◆ **WORK REQUIRED**
Give back, word for word, the line that contains "-493,7 +493,7 @@" and every line that follows it in the data below.

◆ **Web document revisions**
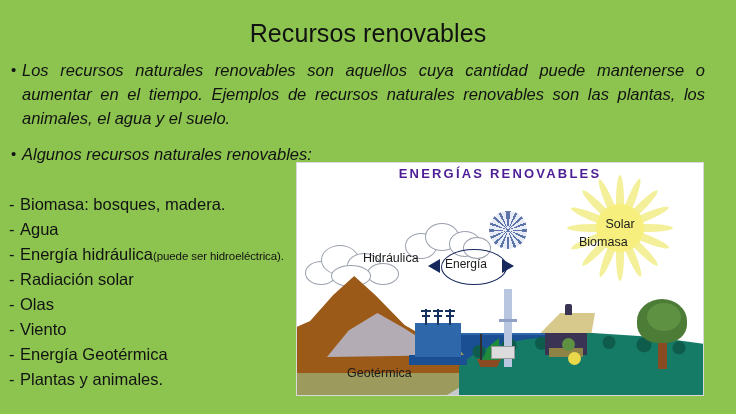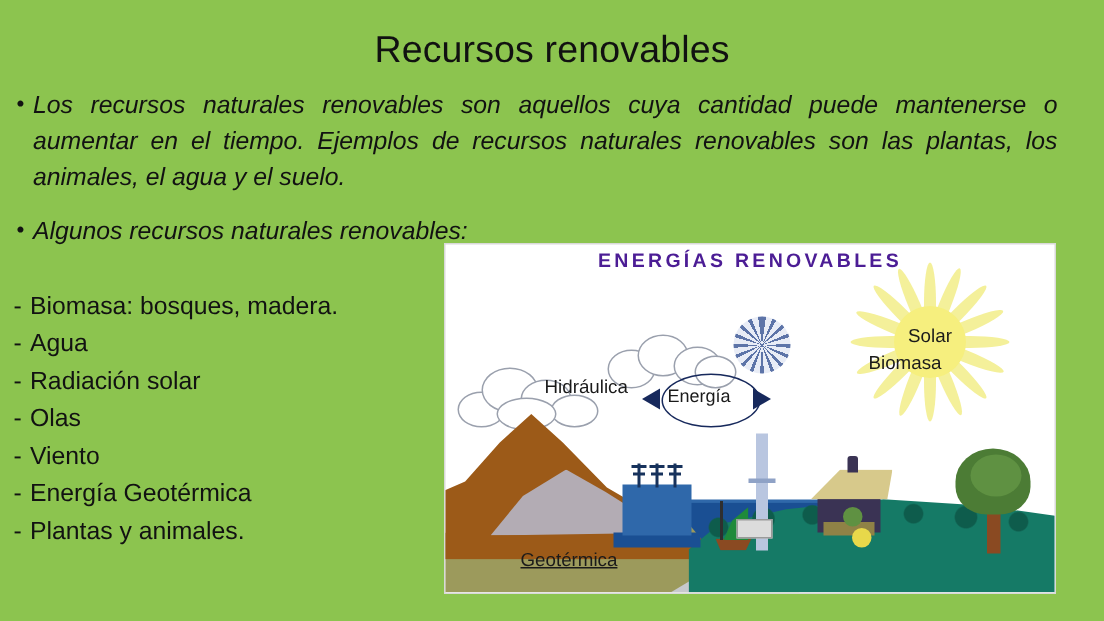--- a/index.html
+++ b/index.html
@@ -525,6 +525,9 @@
       <span class="dash-mark">-</span><span>Agua</span>
     </div>
     <div class="dash-item">
+      <span class="dash-mark">-</span><span>Energía hidráulica</span><span class="dash-note">(puede ser hidroeléctrica).</span>
+    </div>
+    <div class="dash-item">
       <span class="dash-mark">-</span><span>Radiación solar</span>
     </div>
     <div class="dash-item">

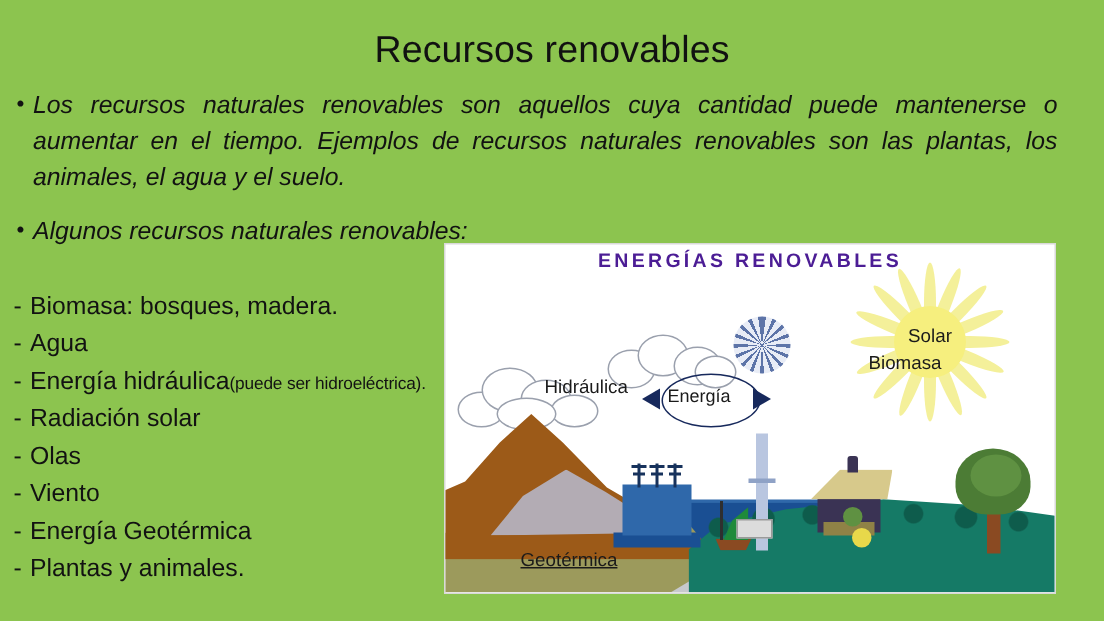--- a/index.html
+++ b/index.html
@@ -493,7 +493,7 @@
   }
   #label-hidraulica { left: 66px; top: 88px; }
   #label-eolica     { left: 148px; top: 94px; font-size: 12px; }
-  #label-geotermica { left: 50px; top: 203px; text-decoration: underline; }
+  #label-geotermica { left: 50px; top: 203px; }
   #label-biomasa    { left: 282px; top: 72px; }
 </style>
 </head>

◆ **THE COMPLETED TASK**
@@ -493,7 +493,7 @@
   }
   #label-hidraulica { left: 66px; top: 88px; }
   #label-eolica     { left: 148px; top: 94px; font-size: 12px; }
-  #label-geotermica { left: 50px; top: 203px; text-decoration: underline; }
+  #label-geotermica { left: 50px; top: 203px; }
   #label-biomasa    { left: 282px; top: 72px; }
 </style>
 </head>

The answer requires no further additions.